I have mixed feelings on this one. What Dann is doing here isn't illegal, but I do think it raises more ethical concerns for the guy who ran on cleaning up this sort of influence peddling. The basics of the story from the
Cleveland Plain Dealer:
Ohio Attorney General Marc Dann is supporting a Democratic legislator's bid for a judicial appointment and will back a longtime campaign contributor to fill the potential vacancy in the Ohio House.
Dann wrote a letter to a judicial appointment review panel supporting State Rep. Sandra Stabile Harwood of Niles to fill a vacancy on the 11th Ohio District Court of Appeals in Warren. The seat is being vacated by Judge William O'Neill, who announced last month that he will run for Congress in 2008.
Dann, a Democrat from Youngstown, was not trying to influence the panel's work, his spokesman Leo Jennings said. The panel will interview six candidates on Thursday and then nominate three to Gov. Ted Strickland, who will make the appointment.

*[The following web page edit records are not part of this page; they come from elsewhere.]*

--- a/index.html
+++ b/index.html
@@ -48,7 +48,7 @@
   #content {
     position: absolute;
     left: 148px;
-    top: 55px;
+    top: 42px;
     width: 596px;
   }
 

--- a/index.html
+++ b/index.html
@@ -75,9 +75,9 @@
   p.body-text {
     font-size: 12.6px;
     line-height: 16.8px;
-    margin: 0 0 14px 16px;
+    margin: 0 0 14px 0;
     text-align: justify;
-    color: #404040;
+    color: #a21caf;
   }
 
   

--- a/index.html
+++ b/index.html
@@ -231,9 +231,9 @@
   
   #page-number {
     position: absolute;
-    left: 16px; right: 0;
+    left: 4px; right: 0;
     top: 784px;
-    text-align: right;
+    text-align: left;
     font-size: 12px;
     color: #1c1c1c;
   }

Question: If he's not trying to influence the panel, why did he write the letter?
"We never weighed in on the process," Jennings said, adding that the attorney general is merely seeking to help two longtime personal and political friends who he believes are well-qualified for the respective jobs.

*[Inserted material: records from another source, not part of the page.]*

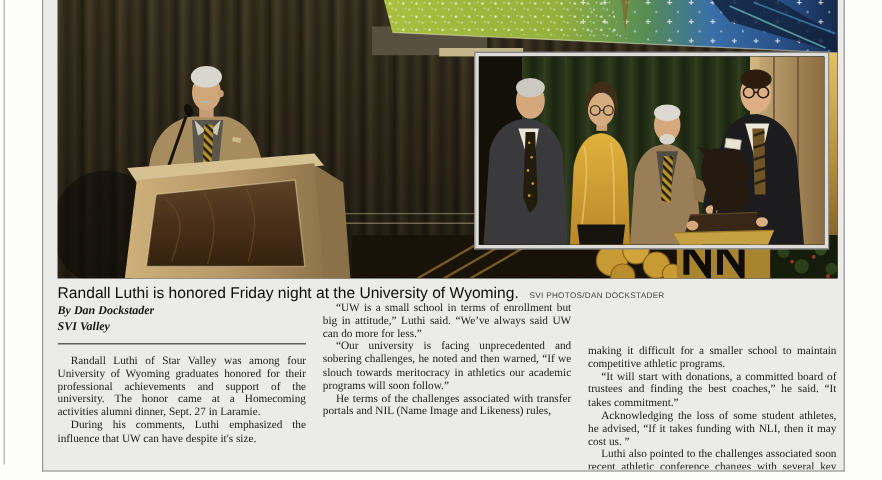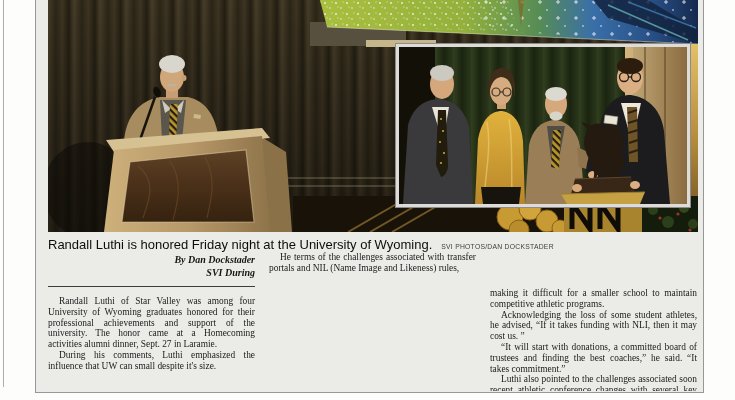--- a/index.html
+++ b/index.html
@@ -26,7 +26,7 @@
   .text-area{position:absolute;left:12px;top:252px;width:650px;height:139px;display:flex;gap:14px;overflow:hidden;}
   .col{width:207px;flex:0 0 207px;}
   .byline{
-    text-align:right;font-style:italic;font-weight:bold;
+    text-align:left;font-style:italic;font-weight:bold;
     font-size:10px;line-height:12.5px;color:#161616;margin-top:2px;
   }
   .byline-rule{border:none;border-top:1px solid #3c3c3c;margin:7px 0 9px 0;}

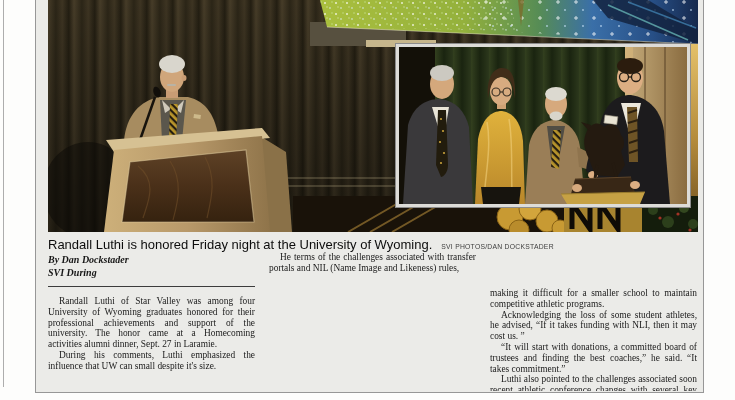--- a/index.html
+++ b/index.html
@@ -288,6 +288,7 @@
     </div>
 
     <div class="col">
+      <p class="para">“UW is a small school in terms of enrollment but big in attitude,” Luthi said. “We’ve always said UW can do more for less.”</p>
       <p class="para">He terms of the challenges associated with transfer portals and NIL (Name Image and Likeness) rules,</p>
     </div>
 

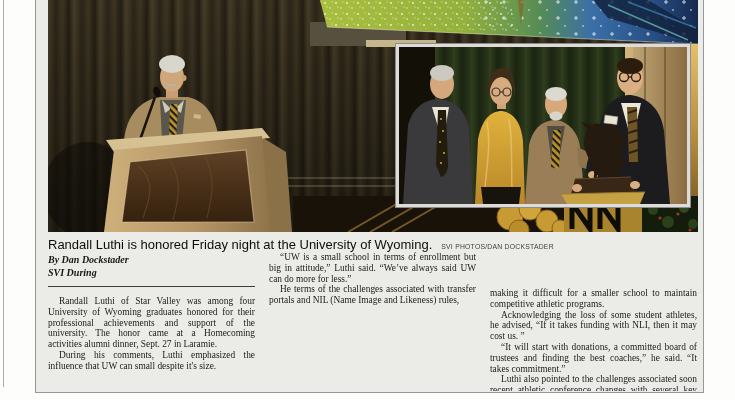--- a/index.html
+++ b/index.html
@@ -280,7 +280,7 @@
     <div class="col">
       <div class="byline">
         <div>By Dan Dockstader</div>
-        <div>SVI During</div>
+        <div>SVI Valley</div>
       </div>
       <hr class="byline-rule">
       <p class="para">Randall Luthi of Star Valley was among four University of Wyoming graduates honored for their professional achievements and support of the university. The honor came at a Homecoming activities alumni dinner, Sept. 27 in Laramie.</p>

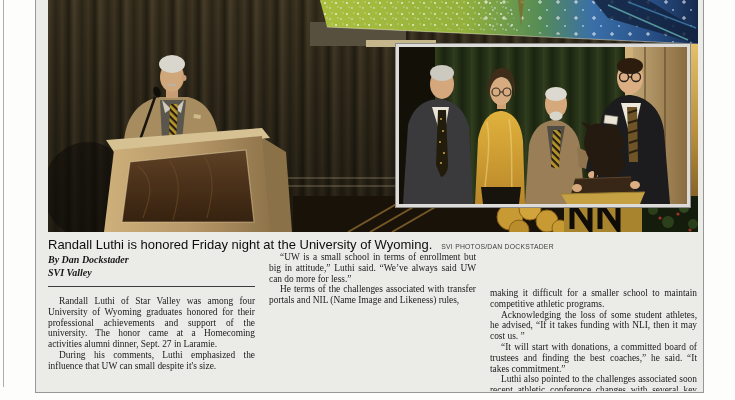--- a/index.html
+++ b/index.html
@@ -289,6 +289,7 @@
 
     <div class="col">
       <p class="para">“UW is a small school in terms of enrollment but big in attitude,” Luthi said. “We’ve always said UW can do more for less.”</p>
+      <p class="para">“Our university is facing unprecedented and sobering challenges, he noted and then warned, “If we slouch towards meritocracy in athletics our academic programs will soon follow.”</p>
       <p class="para">He terms of the challenges associated with transfer portals and NIL (Name Image and Likeness) rules,</p>
     </div>
 

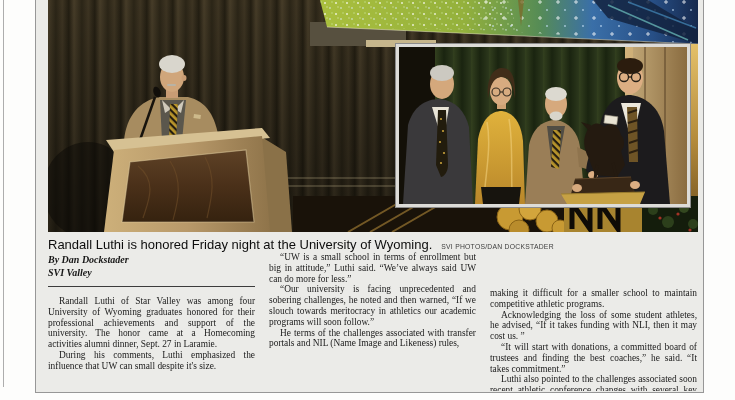--- a/index.html
+++ b/index.html
@@ -295,8 +295,8 @@
 
     <div class="col">
       <p class="para no-indent">making it difficult for a smaller school to maintain competitive athletic programs.</p>
+      <p class="para">“It will start with donations, a committed board of trustees and finding the best coaches,” he said. “It takes commitment.”</p>
       <p class="para">Acknowledging the loss of some student athletes, he advised, “If it takes funding with NLI, then it may cost us. ”</p>
-      <p class="para">“It will start with donations, a committed board of trustees and finding the best coaches,” he said. “It takes commitment.”</p>
       <p class="para">Luthi also pointed to the challenges associated soon recent athletic conference changes with several key teams leaving the Mountain West Conference.</p>
       <div class="jump-line"><span>See </span><span class="jump-ref">Luthi</span><span> on 16A</span></div>
     </div>

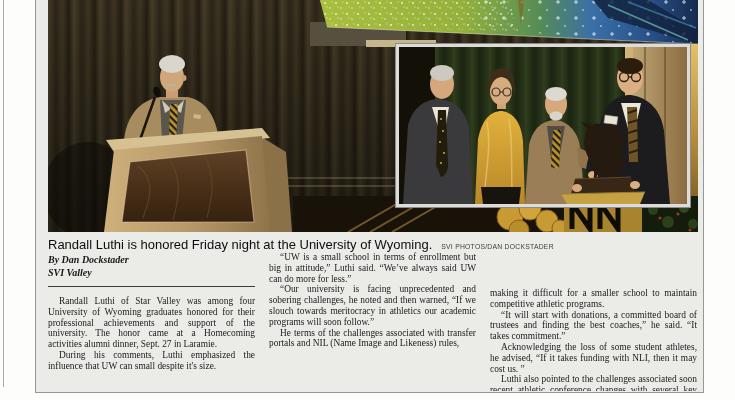--- a/index.html
+++ b/index.html
@@ -284,7 +284,7 @@
       </div>
       <hr class="byline-rule">
       <p class="para">Randall Luthi of Star Valley was among four University of Wyoming graduates honored for their professional achievements and support of the university. The honor came at a Homecoming activities alumni dinner, Sept. 27 in Laramie.</p>
-      <p class="para">During his comments, Luthi emphasized the influence that UW can small despite it's size.</p>
+      <p class="para">During his comments, Luthi emphasized the influence that UW can have despite it's size.</p>
     </div>
 
     <div class="col">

Jennings said Dann would support Michael Harshman - a Canfield attorney who last year gave nearly $7,000 to Dann's run for attorney general and has contributed to earlier Dann campaigns - to replace Harwood, if necessary.
Dann also has hired Harshman's fiancée, Ruth Wilkes, former mayor of the city of Poland, just south of Youngstown, to be his grants management director, according to the Tribune-Chronicle of Warren.
There is the appearance of nepotism at work here and that is a problem that Marc Dann has been facing from the beginning of his short time in office. Again, this is just the sort of thing that Marc Dann campaigned against yet here he is engaging in exactly that sort of behavior.